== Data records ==
>>

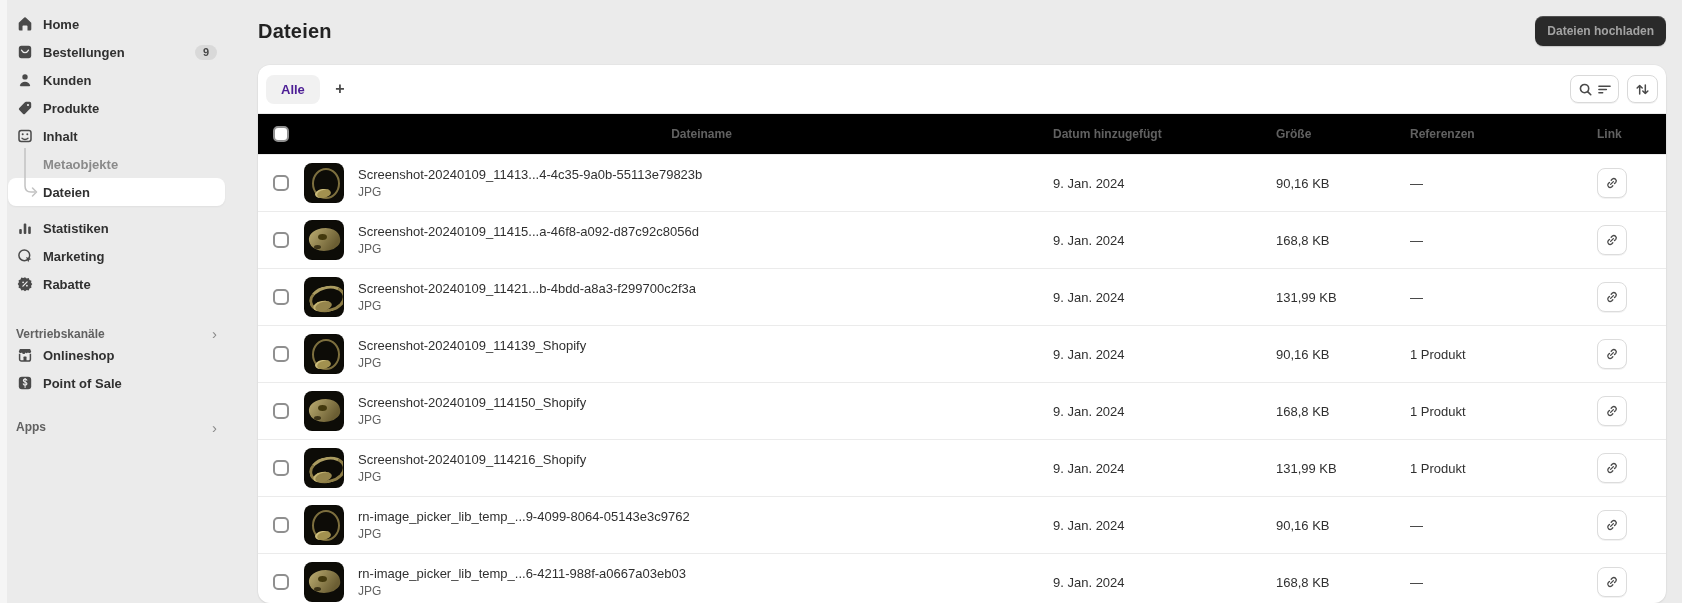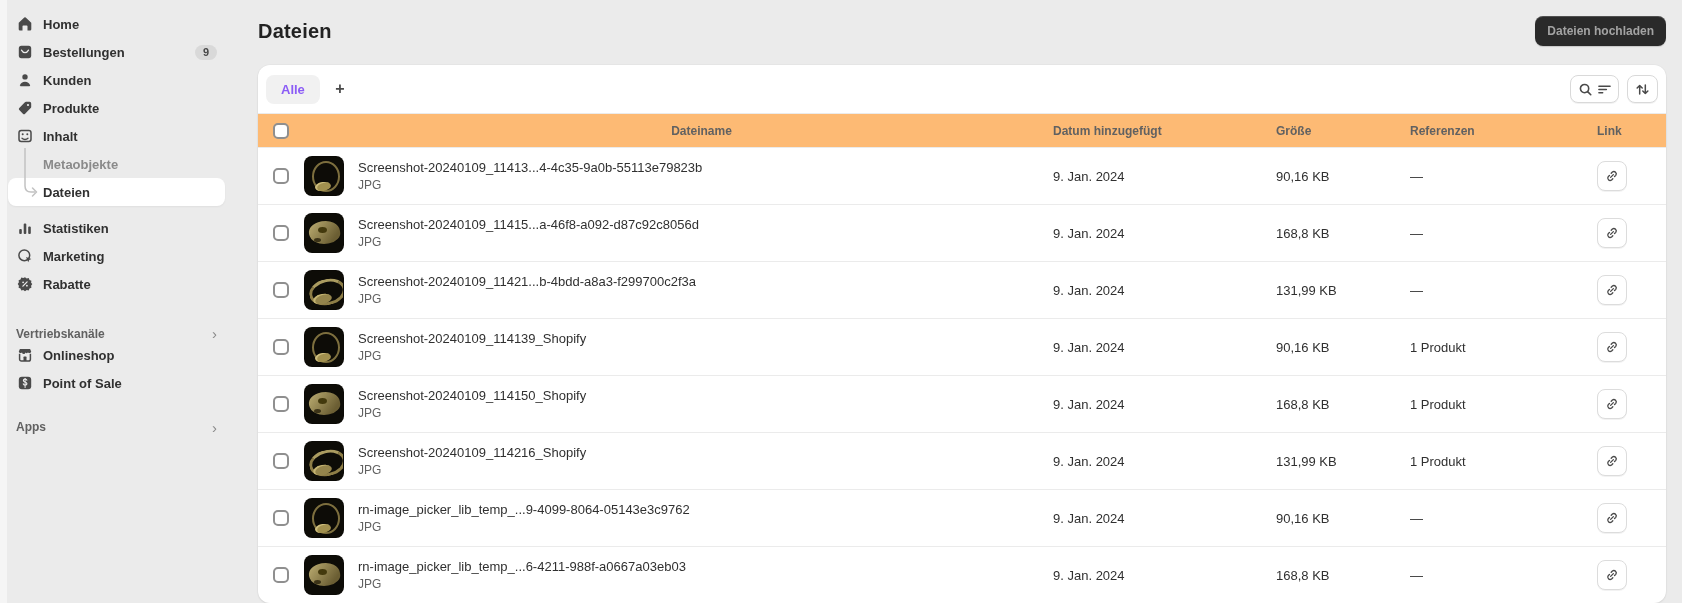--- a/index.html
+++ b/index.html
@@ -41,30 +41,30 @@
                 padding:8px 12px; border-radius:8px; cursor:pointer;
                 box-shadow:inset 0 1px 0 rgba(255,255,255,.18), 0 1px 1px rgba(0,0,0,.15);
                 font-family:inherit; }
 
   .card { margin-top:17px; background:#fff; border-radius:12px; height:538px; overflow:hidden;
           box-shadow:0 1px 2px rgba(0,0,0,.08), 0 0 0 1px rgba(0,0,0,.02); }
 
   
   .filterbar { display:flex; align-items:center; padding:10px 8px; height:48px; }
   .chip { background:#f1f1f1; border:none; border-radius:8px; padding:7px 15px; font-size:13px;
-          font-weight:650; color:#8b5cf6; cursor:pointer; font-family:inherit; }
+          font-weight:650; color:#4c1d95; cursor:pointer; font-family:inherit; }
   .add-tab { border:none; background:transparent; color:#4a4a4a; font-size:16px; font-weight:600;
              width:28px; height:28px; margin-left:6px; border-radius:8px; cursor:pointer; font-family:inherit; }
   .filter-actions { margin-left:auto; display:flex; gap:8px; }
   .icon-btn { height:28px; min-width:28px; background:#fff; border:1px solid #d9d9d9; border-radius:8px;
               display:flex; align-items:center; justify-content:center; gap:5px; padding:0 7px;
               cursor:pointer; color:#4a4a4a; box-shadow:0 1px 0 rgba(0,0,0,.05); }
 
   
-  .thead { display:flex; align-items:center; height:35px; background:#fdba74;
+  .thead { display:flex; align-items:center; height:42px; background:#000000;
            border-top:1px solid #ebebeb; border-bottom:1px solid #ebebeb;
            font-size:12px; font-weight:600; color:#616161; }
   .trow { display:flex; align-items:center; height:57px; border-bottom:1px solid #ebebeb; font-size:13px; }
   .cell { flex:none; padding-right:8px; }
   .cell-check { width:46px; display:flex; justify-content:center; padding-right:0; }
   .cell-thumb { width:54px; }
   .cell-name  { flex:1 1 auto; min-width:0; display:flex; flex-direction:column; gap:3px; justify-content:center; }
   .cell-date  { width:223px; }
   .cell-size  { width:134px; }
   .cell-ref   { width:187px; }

<<
>>

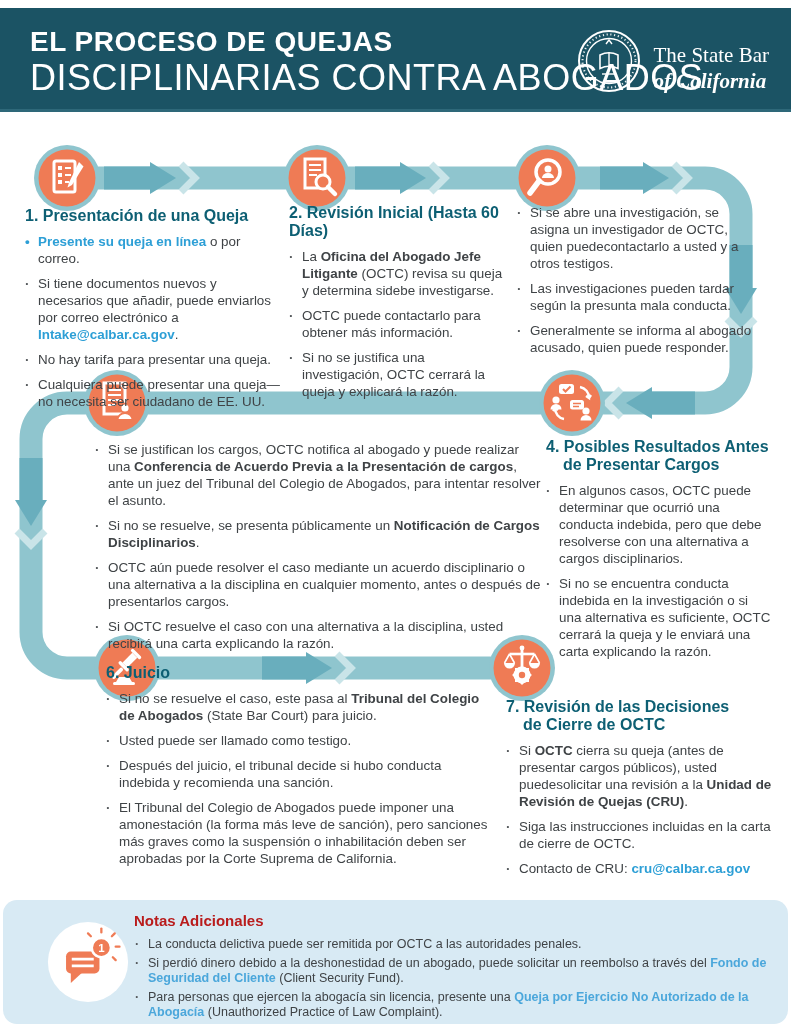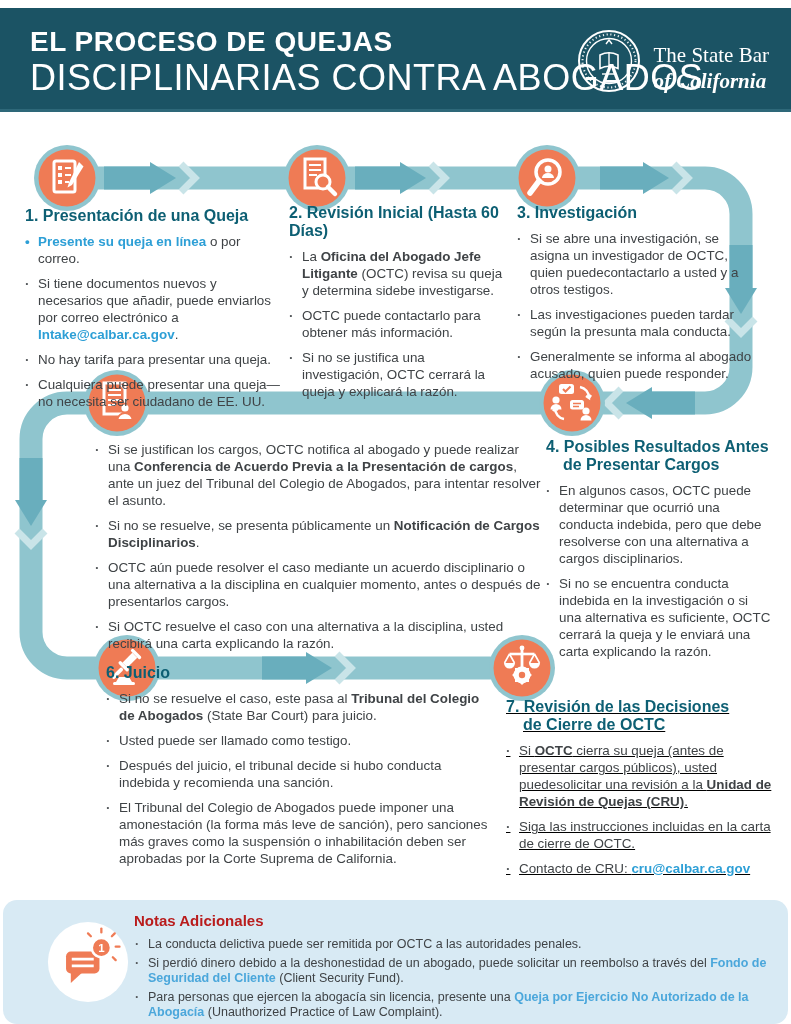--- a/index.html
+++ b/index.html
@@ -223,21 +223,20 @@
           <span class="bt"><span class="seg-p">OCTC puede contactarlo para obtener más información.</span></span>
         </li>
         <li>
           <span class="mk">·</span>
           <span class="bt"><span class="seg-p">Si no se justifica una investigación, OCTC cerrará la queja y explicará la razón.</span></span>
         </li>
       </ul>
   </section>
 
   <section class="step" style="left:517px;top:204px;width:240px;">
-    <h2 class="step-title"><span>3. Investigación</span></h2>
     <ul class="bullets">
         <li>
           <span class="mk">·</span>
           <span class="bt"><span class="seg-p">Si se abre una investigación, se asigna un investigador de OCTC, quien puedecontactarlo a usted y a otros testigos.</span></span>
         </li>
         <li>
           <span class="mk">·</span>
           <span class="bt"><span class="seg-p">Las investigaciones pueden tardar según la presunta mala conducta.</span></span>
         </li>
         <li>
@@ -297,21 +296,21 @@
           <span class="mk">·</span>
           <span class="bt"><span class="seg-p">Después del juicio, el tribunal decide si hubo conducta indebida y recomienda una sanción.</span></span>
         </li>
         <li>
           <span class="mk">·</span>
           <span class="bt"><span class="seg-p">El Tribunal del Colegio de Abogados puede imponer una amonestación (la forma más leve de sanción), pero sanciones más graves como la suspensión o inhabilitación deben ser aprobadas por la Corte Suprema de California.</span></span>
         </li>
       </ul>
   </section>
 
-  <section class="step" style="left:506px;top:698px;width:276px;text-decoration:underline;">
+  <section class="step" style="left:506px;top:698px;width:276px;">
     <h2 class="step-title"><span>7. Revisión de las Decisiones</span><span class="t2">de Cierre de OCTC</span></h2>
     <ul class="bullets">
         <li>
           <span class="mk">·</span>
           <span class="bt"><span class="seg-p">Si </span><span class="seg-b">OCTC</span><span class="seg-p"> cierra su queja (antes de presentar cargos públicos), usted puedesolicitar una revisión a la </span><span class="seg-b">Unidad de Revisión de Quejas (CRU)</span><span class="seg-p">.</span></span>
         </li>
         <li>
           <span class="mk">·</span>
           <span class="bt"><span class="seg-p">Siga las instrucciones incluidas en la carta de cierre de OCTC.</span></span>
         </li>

<<

== PROBLEM DETAILS ==
Out of the entries, pull every line that mentions "justify".

== OUTPUT BELOW ==
               display:flex; align-items:center; justify-content:center; gap:5px; padding:0 7px;
   .cell-check { width:46px; display:flex; justify-content:center; padding-right:0; }
   .cell-name  { flex:1 1 auto; min-width:0; display:flex; flex-direction:column; gap:3px; justify-content:center; }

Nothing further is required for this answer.